## INSTRUCTIONS TO FOLLOW
Somewhere below is a line with "font-style: italic ->" and, later, a line with "text-align: right ->"; repeat those two lines and all the lines between them, exactly as they are.

## RECORDS SHOWN
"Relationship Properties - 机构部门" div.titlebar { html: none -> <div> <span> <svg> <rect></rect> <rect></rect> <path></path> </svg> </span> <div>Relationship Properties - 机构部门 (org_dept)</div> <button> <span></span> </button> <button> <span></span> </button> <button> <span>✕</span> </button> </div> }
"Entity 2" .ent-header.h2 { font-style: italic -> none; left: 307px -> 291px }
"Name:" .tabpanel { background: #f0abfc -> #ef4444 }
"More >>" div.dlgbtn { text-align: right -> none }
---
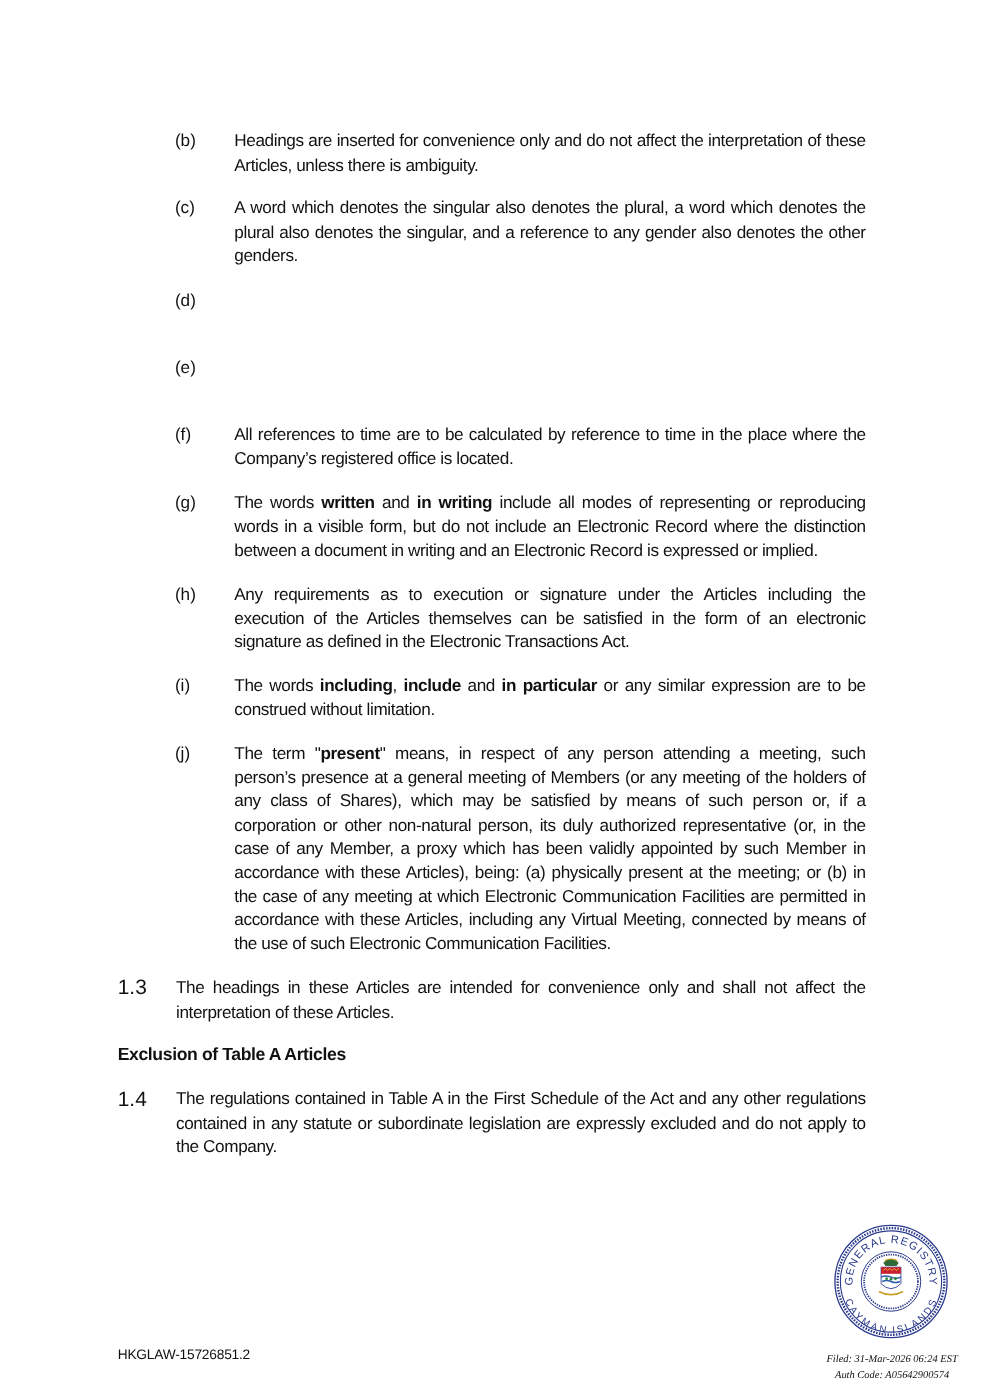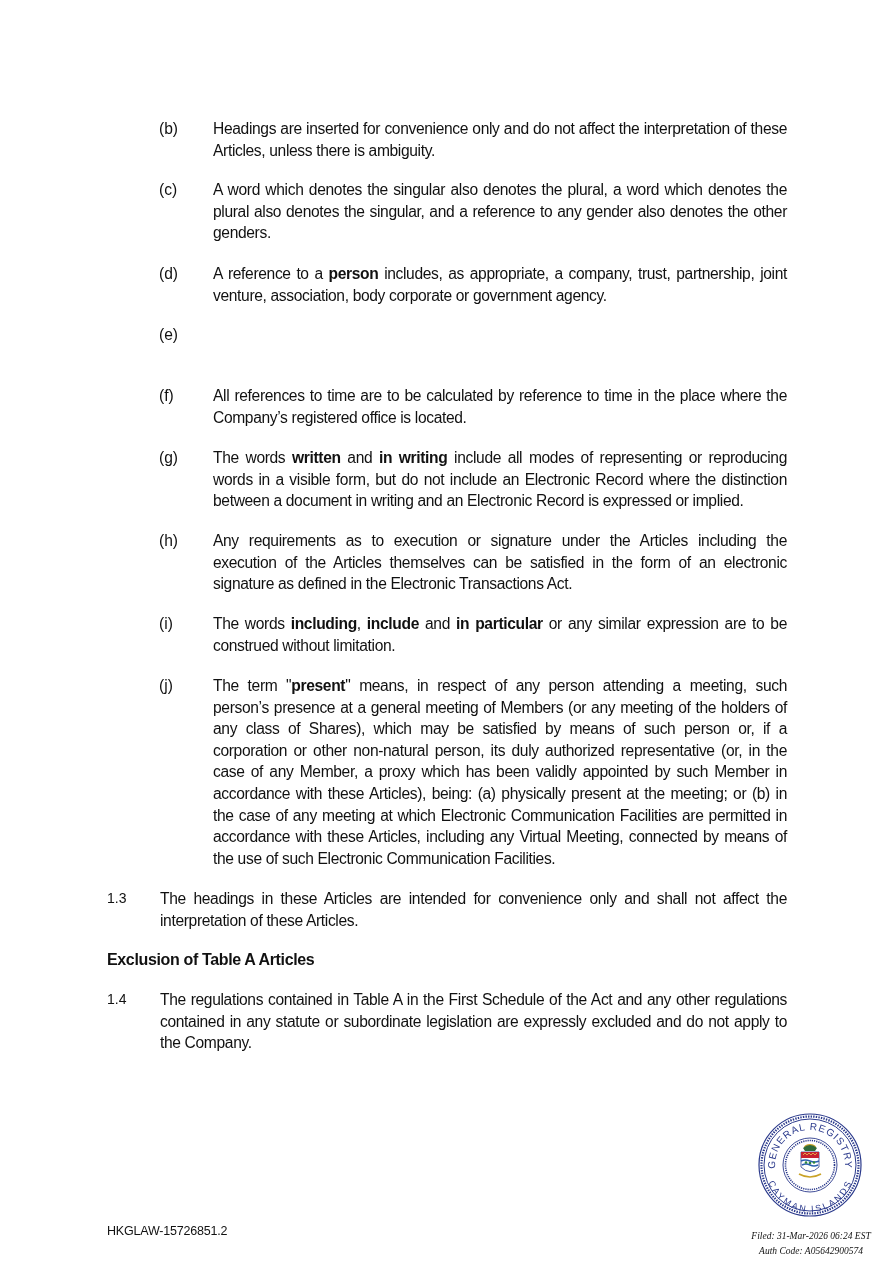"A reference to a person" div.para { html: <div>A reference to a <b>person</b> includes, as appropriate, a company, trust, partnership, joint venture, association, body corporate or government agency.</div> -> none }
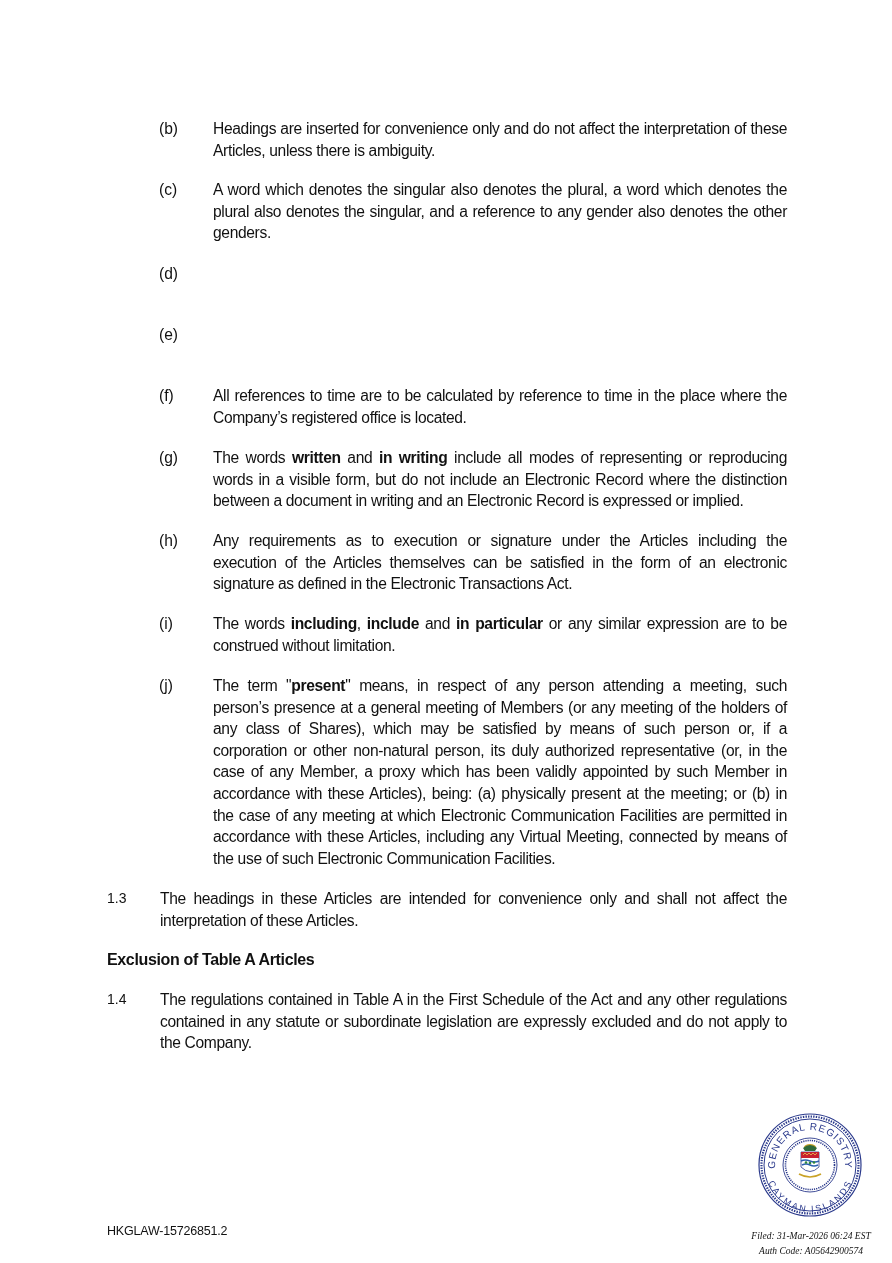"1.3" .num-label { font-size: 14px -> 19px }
---
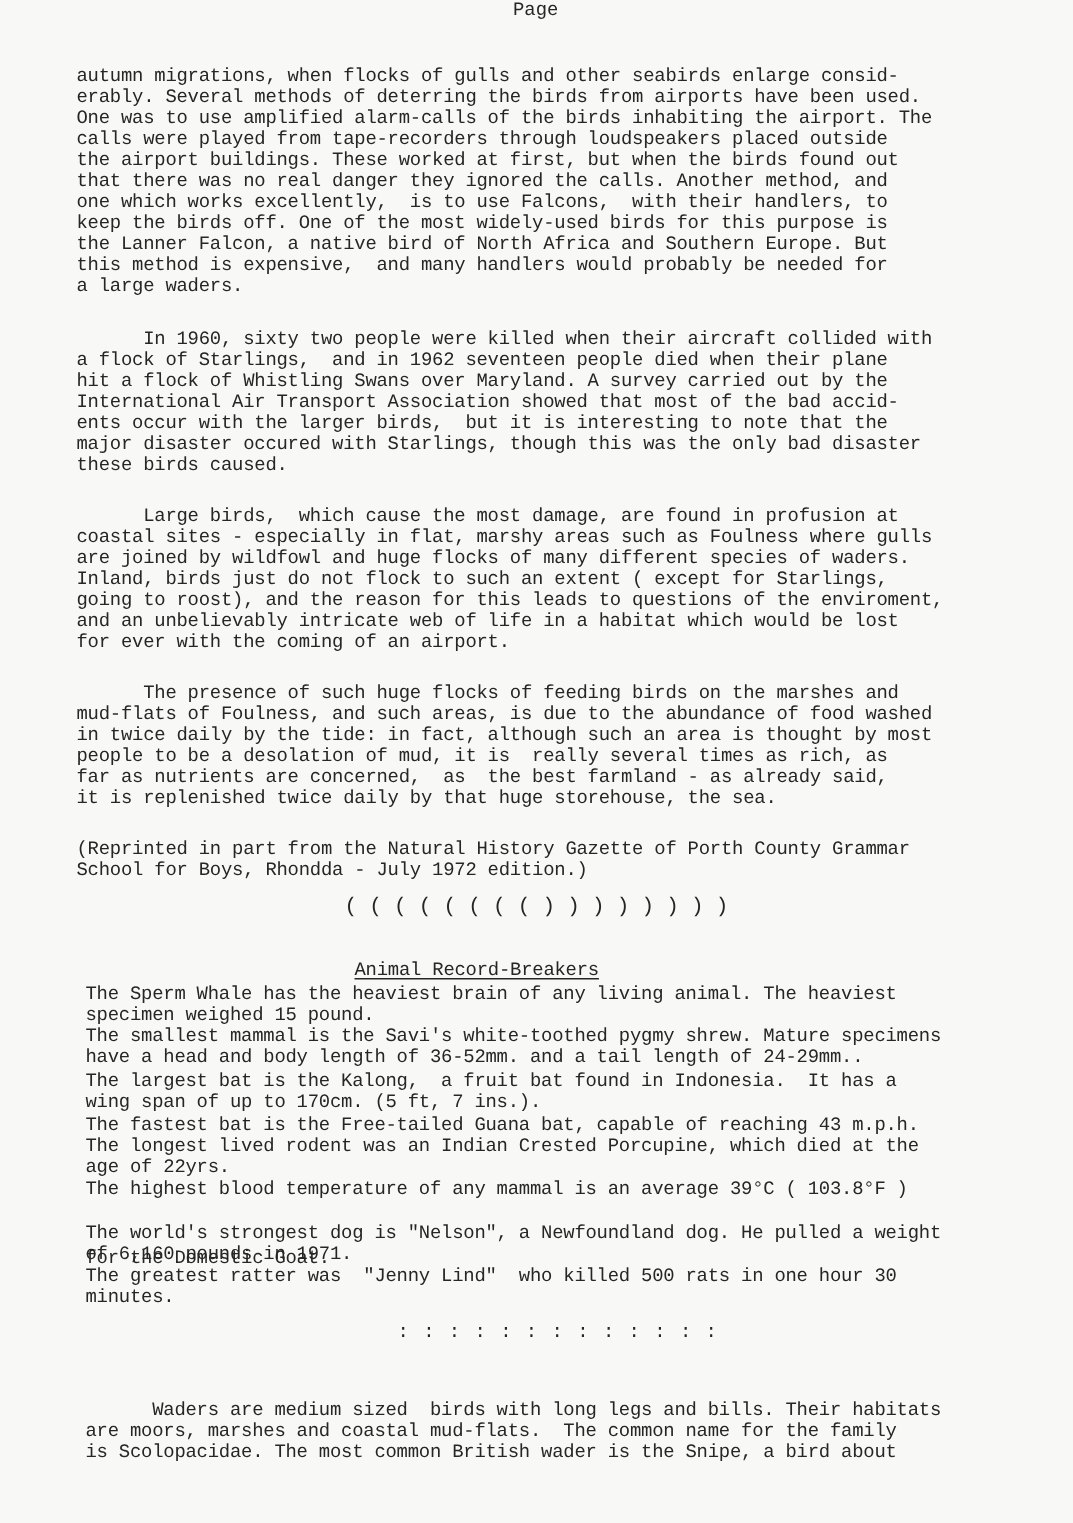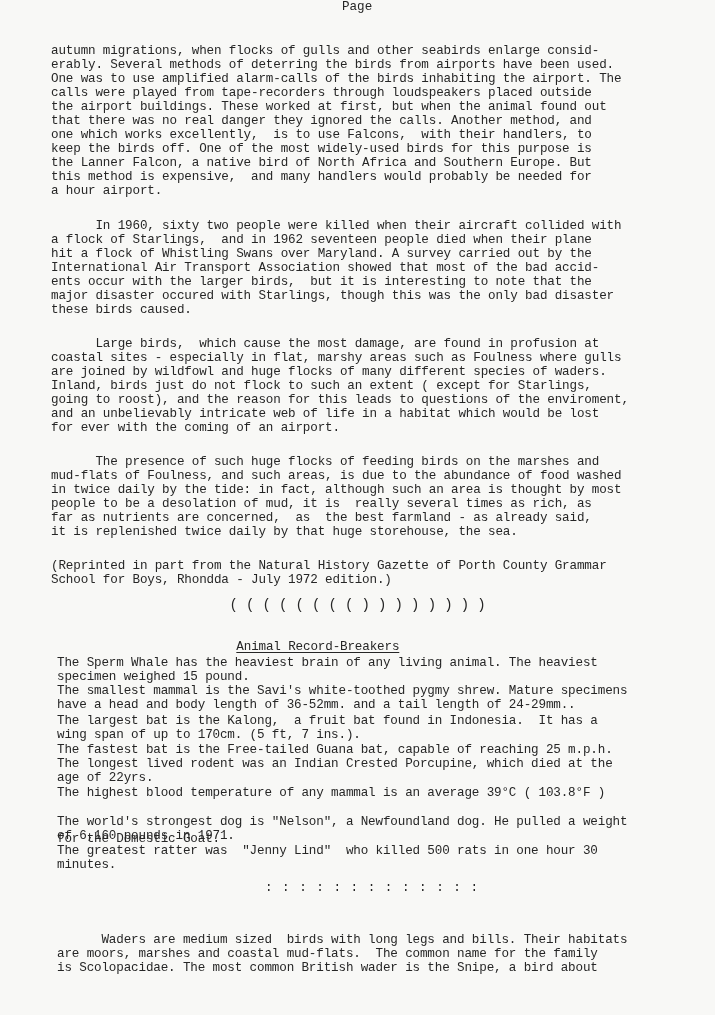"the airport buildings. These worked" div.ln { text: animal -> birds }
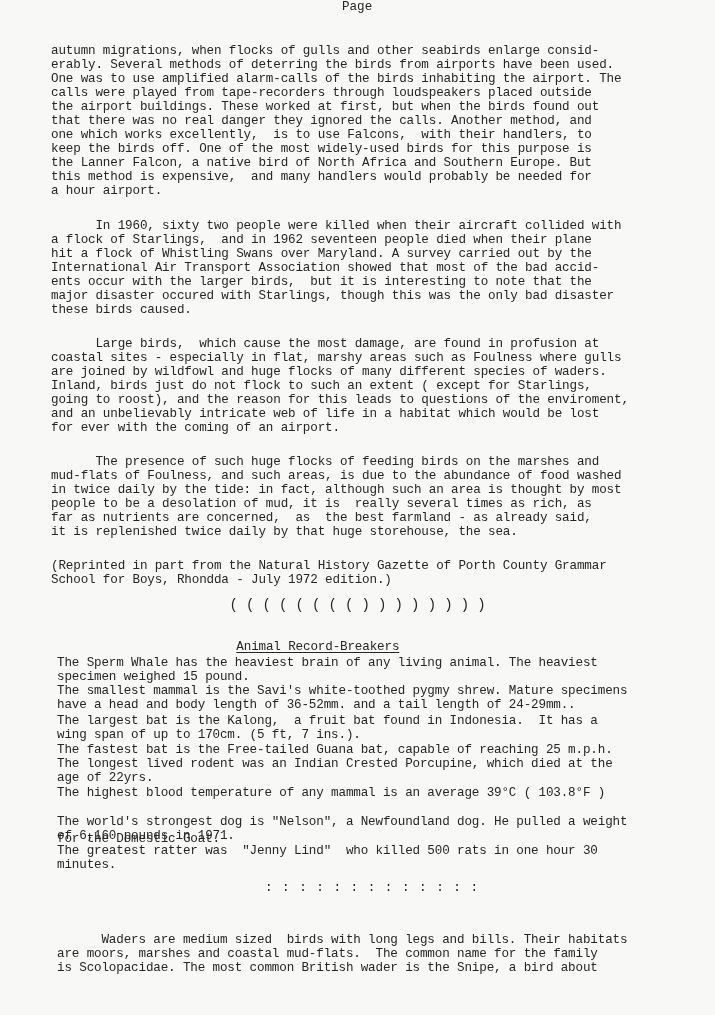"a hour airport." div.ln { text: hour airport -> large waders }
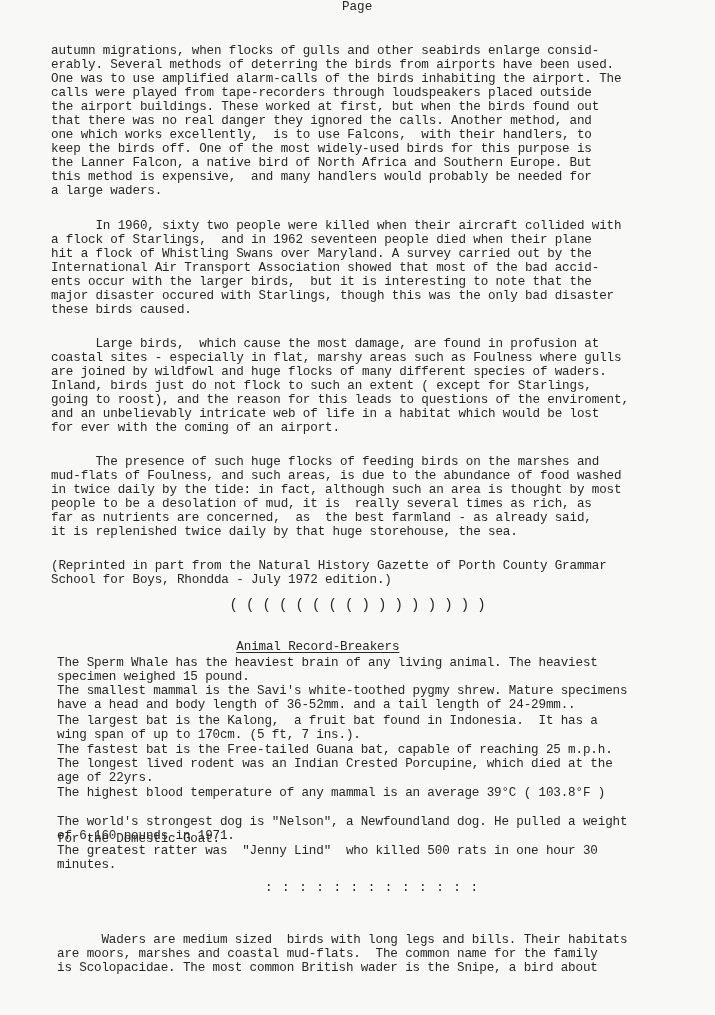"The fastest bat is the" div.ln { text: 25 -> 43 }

## ANSWER TO THIS TASK
"Entity 2" .ent-header.h2 { font-style: italic -> none; left: 307px -> 291px }
"Name:" .tabpanel { background: #f0abfc -> #ef4444 }
"More >>" div.dlgbtn { text-align: right -> none }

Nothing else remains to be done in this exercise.